■ **REQUIRED WORK**
Each line below from the one containing "(325, 372) none -> (462, 446) //" through the one containing "(707, 319) none" is to be given again exactly, and no line outside that span.

= = = = = = =

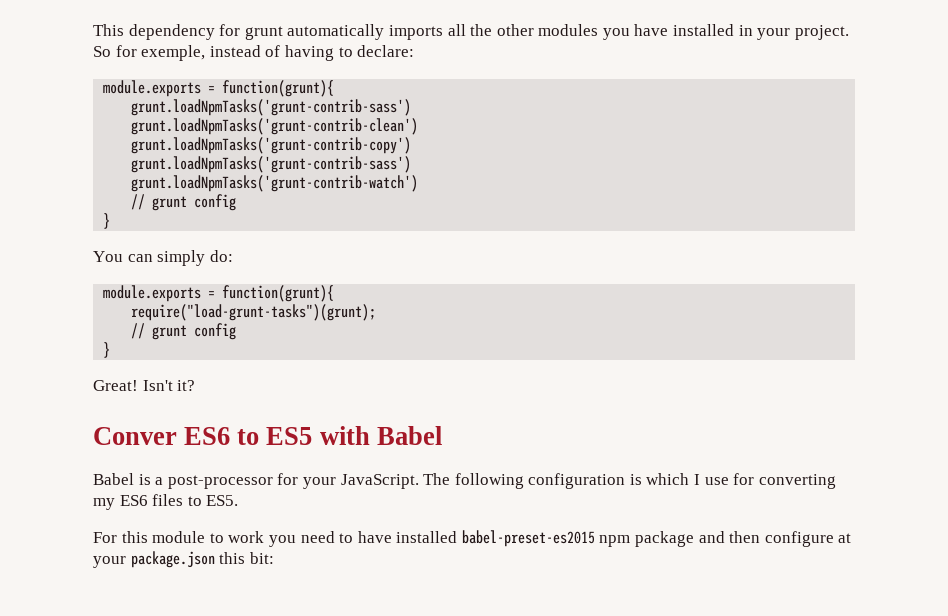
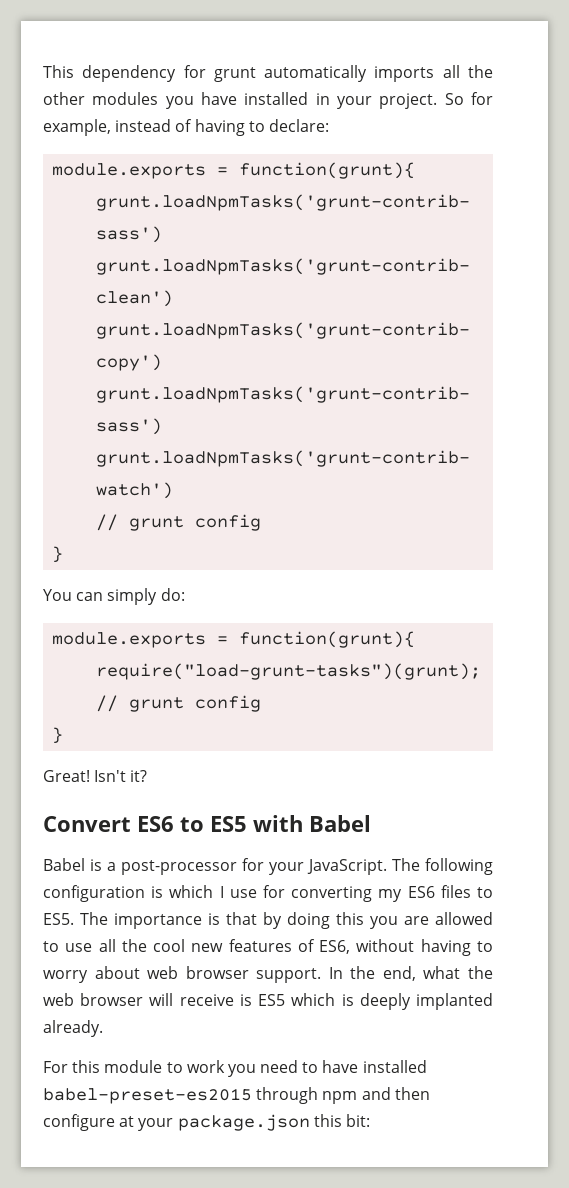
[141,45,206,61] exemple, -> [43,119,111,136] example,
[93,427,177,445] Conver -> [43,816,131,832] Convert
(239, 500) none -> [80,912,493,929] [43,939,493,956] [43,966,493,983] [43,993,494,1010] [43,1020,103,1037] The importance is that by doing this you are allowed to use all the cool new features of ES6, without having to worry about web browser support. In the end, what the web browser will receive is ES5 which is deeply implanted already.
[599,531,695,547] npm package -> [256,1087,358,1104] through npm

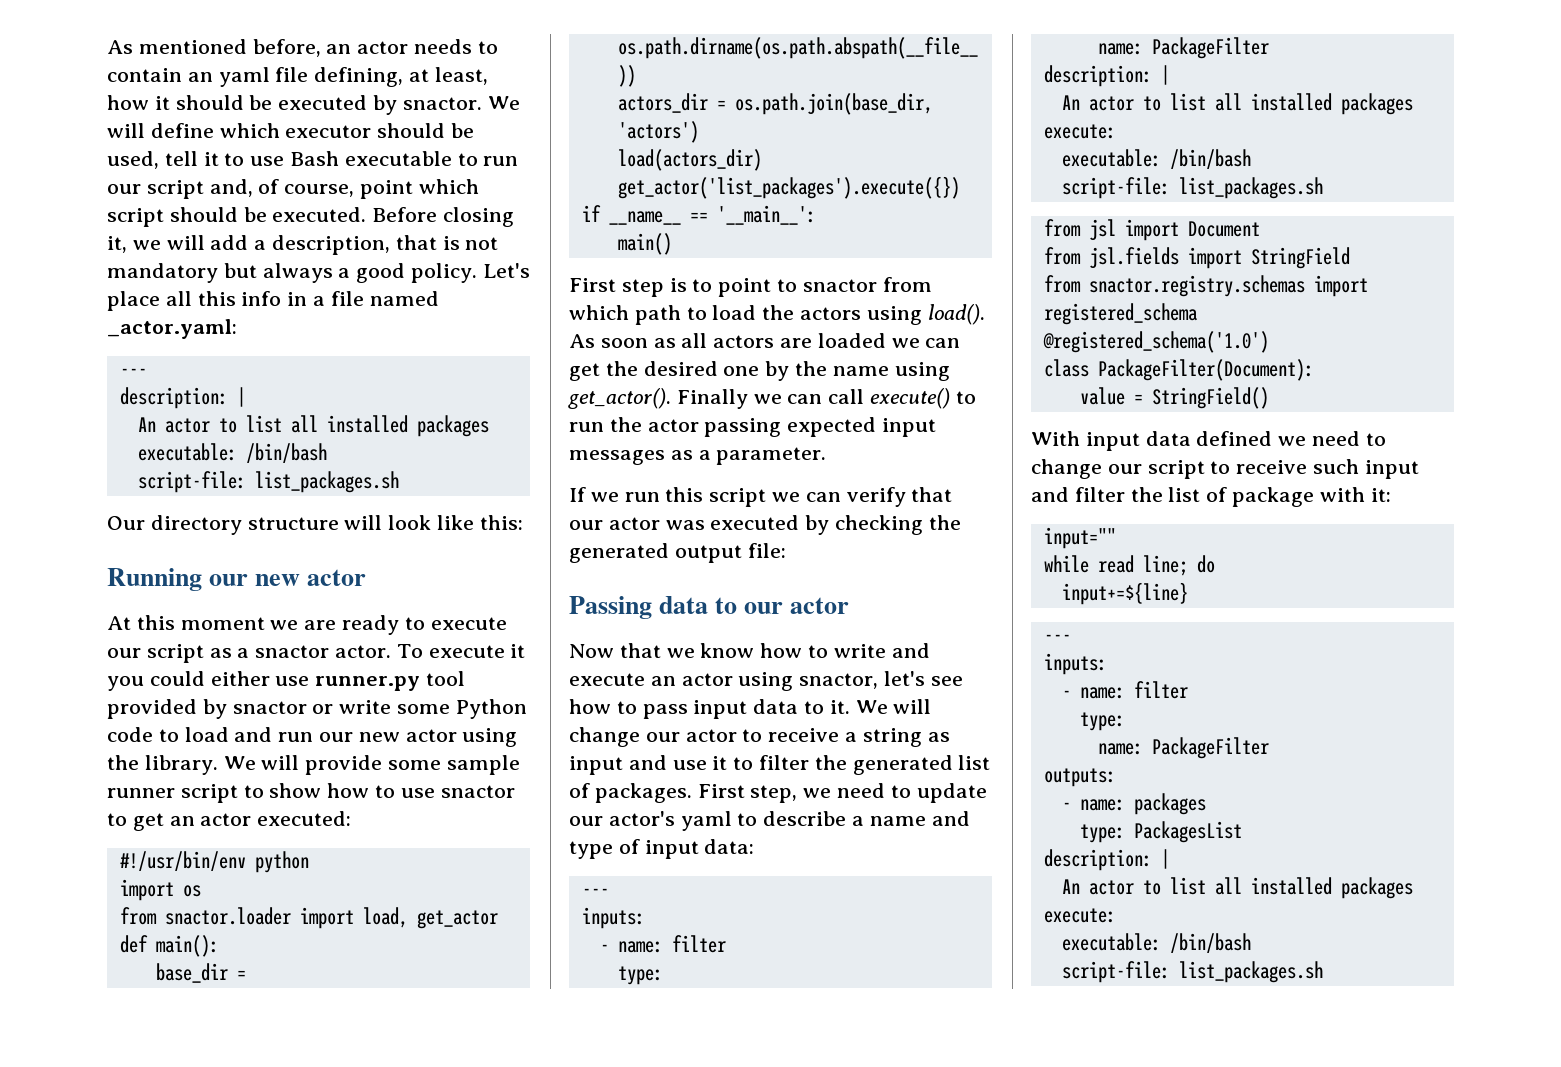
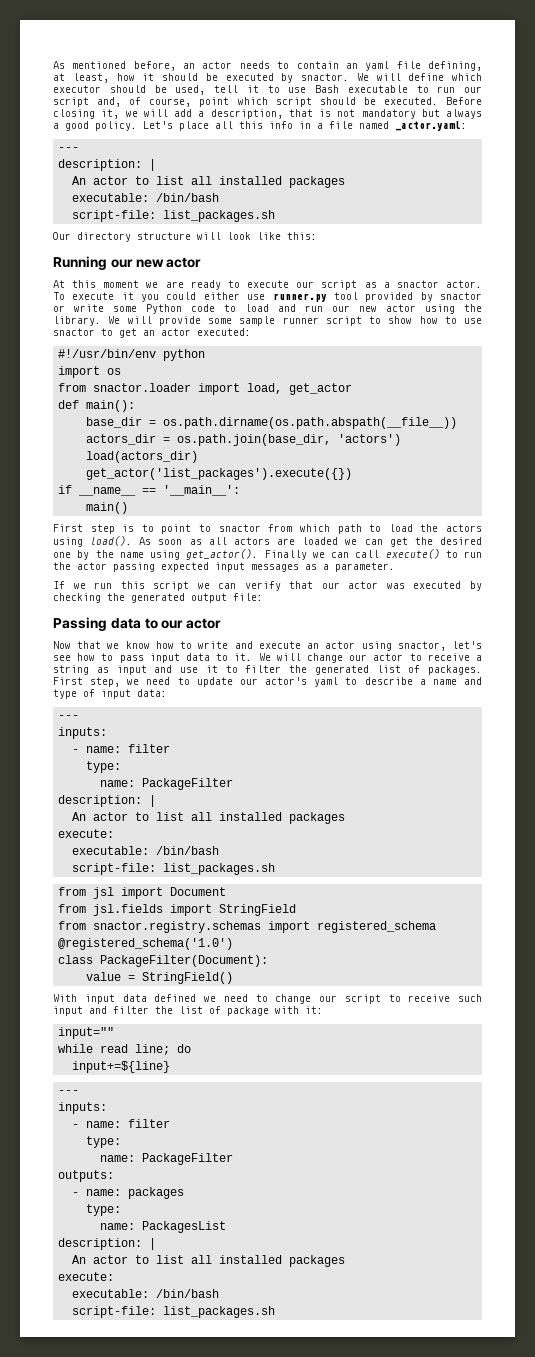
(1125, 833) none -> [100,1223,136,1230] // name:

= = = = = = =

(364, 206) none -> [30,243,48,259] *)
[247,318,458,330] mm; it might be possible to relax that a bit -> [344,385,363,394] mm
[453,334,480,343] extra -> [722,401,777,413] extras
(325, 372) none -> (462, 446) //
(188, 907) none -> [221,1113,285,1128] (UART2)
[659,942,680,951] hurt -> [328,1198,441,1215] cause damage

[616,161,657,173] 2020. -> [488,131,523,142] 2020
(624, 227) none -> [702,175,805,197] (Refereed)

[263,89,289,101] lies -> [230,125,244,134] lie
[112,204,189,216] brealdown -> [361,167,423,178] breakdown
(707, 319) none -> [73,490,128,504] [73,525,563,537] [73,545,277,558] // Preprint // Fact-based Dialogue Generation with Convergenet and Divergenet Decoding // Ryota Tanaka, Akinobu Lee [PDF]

= = = = = = =

■ **RESULT FOR THIS TASK**
(325, 372) none -> (462, 446) //
(188, 907) none -> [221,1113,285,1128] (UART2)
[659,942,680,951] hurt -> [328,1198,441,1215] cause damage

[616,161,657,173] 2020. -> [488,131,523,142] 2020
(624, 227) none -> [702,175,805,197] (Refereed)

[263,89,289,101] lies -> [230,125,244,134] lie
[112,204,189,216] brealdown -> [361,167,423,178] breakdown
(707, 319) none -> [73,490,128,504] [73,525,563,537] [73,545,277,558] // Preprint // Fact-based Dialogue Generation with Convergenet and Divergenet Decoding // Ryota Tanaka, Akinobu Lee [PDF]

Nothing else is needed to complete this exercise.